WORK REQUEST: Within the entries below, find every line that has the string "padding", then copy it.

-.-.-

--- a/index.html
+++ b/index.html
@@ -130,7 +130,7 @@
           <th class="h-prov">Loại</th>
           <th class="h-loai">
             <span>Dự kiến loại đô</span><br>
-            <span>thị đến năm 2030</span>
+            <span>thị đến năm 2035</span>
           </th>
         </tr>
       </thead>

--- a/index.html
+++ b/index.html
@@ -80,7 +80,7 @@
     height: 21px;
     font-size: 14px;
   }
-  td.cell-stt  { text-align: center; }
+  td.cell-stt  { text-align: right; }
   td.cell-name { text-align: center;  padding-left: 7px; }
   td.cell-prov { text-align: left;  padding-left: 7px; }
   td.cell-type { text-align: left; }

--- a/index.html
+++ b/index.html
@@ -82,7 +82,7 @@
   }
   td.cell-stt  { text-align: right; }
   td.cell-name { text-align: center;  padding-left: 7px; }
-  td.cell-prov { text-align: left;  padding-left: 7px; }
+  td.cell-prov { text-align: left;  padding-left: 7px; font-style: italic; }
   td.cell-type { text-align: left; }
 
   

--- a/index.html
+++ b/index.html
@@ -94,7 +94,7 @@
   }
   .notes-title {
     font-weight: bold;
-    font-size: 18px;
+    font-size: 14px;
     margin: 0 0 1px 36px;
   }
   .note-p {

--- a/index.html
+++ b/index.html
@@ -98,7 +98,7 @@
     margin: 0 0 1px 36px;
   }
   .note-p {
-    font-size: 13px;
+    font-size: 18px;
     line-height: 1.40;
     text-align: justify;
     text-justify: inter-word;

-.-.-

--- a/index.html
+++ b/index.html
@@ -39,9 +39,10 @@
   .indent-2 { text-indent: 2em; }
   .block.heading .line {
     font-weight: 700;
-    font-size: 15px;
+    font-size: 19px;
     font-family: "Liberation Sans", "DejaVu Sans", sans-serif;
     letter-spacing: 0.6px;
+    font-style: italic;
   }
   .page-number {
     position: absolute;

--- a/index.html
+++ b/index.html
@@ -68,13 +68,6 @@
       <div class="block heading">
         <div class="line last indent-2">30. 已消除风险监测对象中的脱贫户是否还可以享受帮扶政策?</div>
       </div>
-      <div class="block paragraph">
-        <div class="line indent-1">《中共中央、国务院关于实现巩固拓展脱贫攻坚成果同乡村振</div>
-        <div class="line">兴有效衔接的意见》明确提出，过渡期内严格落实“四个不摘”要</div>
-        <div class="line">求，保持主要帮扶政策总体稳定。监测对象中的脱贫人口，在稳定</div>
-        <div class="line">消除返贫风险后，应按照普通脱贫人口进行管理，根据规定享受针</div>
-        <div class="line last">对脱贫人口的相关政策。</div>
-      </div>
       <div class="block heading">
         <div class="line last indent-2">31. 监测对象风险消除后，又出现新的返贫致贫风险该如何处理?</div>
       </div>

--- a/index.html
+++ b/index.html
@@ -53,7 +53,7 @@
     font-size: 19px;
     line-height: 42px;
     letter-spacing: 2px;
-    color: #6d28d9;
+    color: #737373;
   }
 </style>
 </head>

-.-.-

EXPECTED ANSWER:
   td.cell-name { text-align: center;  padding-left: 7px; }
   td.cell-prov { text-align: left;  padding-left: 7px; }
   td.cell-name { text-align: center;  padding-left: 7px; }
-  td.cell-prov { text-align: left;  padding-left: 7px; }
+  td.cell-prov { text-align: left;  padding-left: 7px; font-style: italic; }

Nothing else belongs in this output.